> _Exercise details_:
Keep the text of the data exactly as it is and omit each picture from the copy.

Excerpts from a dataset
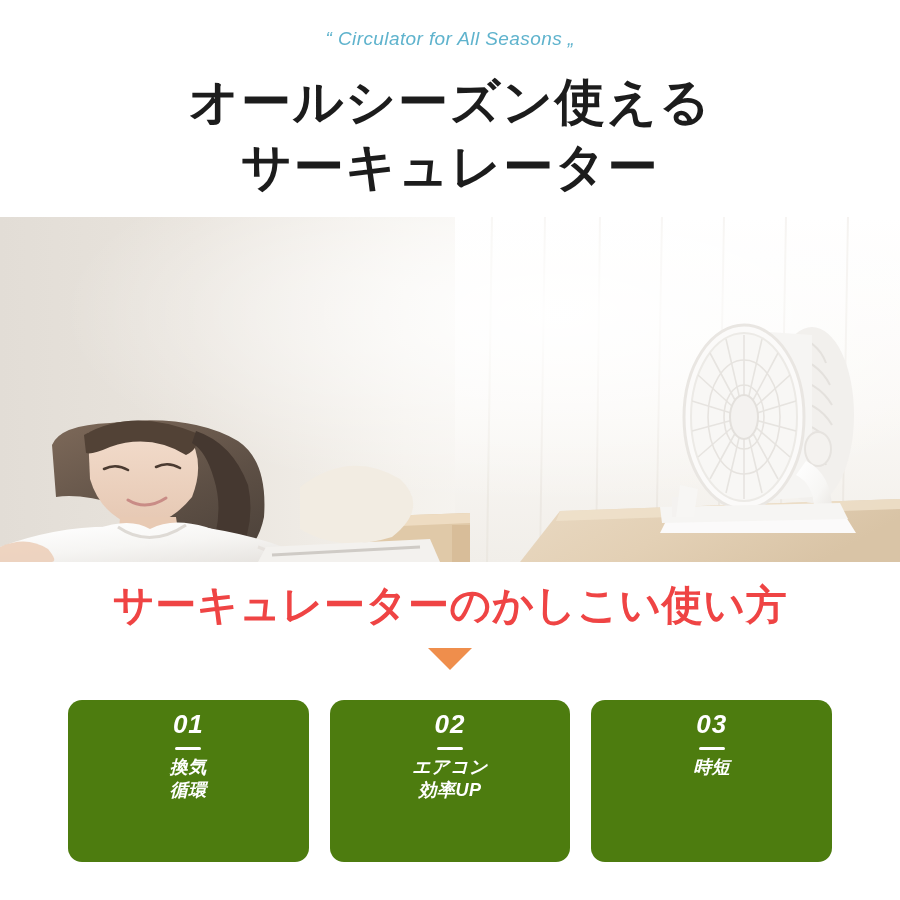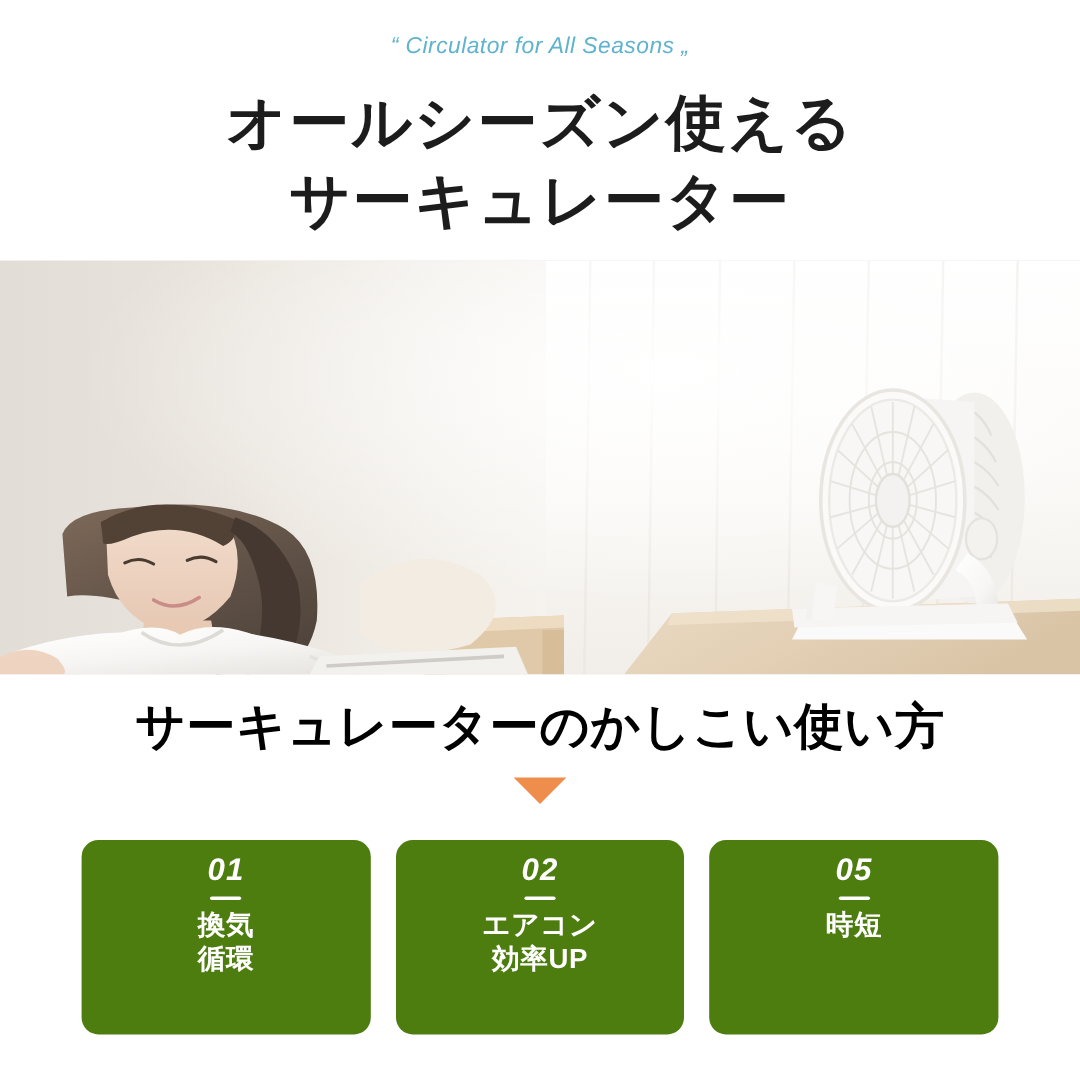--- a/index.html
+++ b/index.html
@@ -71,21 +71,21 @@
   
   .usage-heading {
     position: absolute;
     top: 578px;
     left: 0;
     width: 900px;
     text-align: center;
     font-size: 41px;
     font-weight: 700;
     letter-spacing: 0.5px;
-    color: #000000;
+    color: #ef4444;
     white-space: nowrap;
   }
   .arrow-down {
     position: absolute;
     top: 648px;
     left: 428px;
     width: 0;
     height: 0;
     border-left: 22px solid transparent;
     border-right: 22px solid transparent;
@@ -123,27 +123,28 @@
     color: #ffffff;
   }
   .card-rule {
     width: 26px;
     height: 3px;
     background: #ffffff;
     border-radius: 2px;
     margin: 7px 0 6px 0;
   }
   .card-label {
-    font-size: 23px;
+    font-size: 18px;
     font-weight: 700;
     line-height: 1.28;
     letter-spacing: 0.5px;
     text-align: center;
     color: #ffffff;
     white-space: nowrap;
+    font-style: italic;
   }
 </style>
 </head>
 <body>
 
 <div id="page">
 
   <div class="hero-head">
     <div class="tagline">“ Circulator for All Seasons „</div>
     <div class="title-block">
@@ -318,21 +319,21 @@
     </div>
 
     <div class="card">
       <div class="card-num">02</div>
       <div class="card-rule"></div>
       <div class="card-label">エアコン</div>
       <div class="card-label">効率UP</div>
     </div>
 
     <div class="card">
-      <div class="card-num">05</div>
+      <div class="card-num">03</div>
       <div class="card-rule"></div>
       <div class="card-label">時短</div>
     </div>
 
 
   </div>
 
 </div>
 
 </body></html>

> _Answer box_:
--- a/index.html
+++ b/index.html
@@ -71,21 +71,21 @@
   
   .usage-heading {
     position: absolute;
     top: 578px;
     left: 0;
     width: 900px;
     text-align: center;
     font-size: 41px;
     font-weight: 700;
     letter-spacing: 0.5px;
-    color: #000000;
+    color: #ef4444;
     white-space: nowrap;
   }
   .arrow-down {
     position: absolute;
     top: 648px;
     left: 428px;
     width: 0;
     height: 0;
     border-left: 22px solid transparent;
     border-right: 22px solid transparent;
@@ -123,27 +123,28 @@
     color: #ffffff;
   }
   .card-rule {
     width: 26px;
     height: 3px;
     background: #ffffff;
     border-radius: 2px;
     margin: 7px 0 6px 0;
   }
   .card-label {
-    font-size: 23px;
+    font-size: 18px;
     font-weight: 700;
     line-height: 1.28;
     letter-spacing: 0.5px;
     text-align: center;
     color: #ffffff;
     white-space: nowrap;
+    font-style: italic;
   }
 </style>
 </head>
 <body>
 
 <div id="page">
 
   <div class="hero-head">
     <div class="tagline">“ Circulator for All Seasons „</div>
     <div class="title-block">
@@ -318,21 +319,21 @@
     </div>
 
     <div class="card">
       <div class="card-num">02</div>
       <div class="card-rule"></div>
       <div class="card-label">エアコン</div>
       <div class="card-label">効率UP</div>
     </div>
 
     <div class="card">
-      <div class="card-num">05</div>
+      <div class="card-num">03</div>
       <div class="card-rule"></div>
       <div class="card-label">時短</div>
     </div>
 
 
   </div>
 
 </div>
 
 </body></html>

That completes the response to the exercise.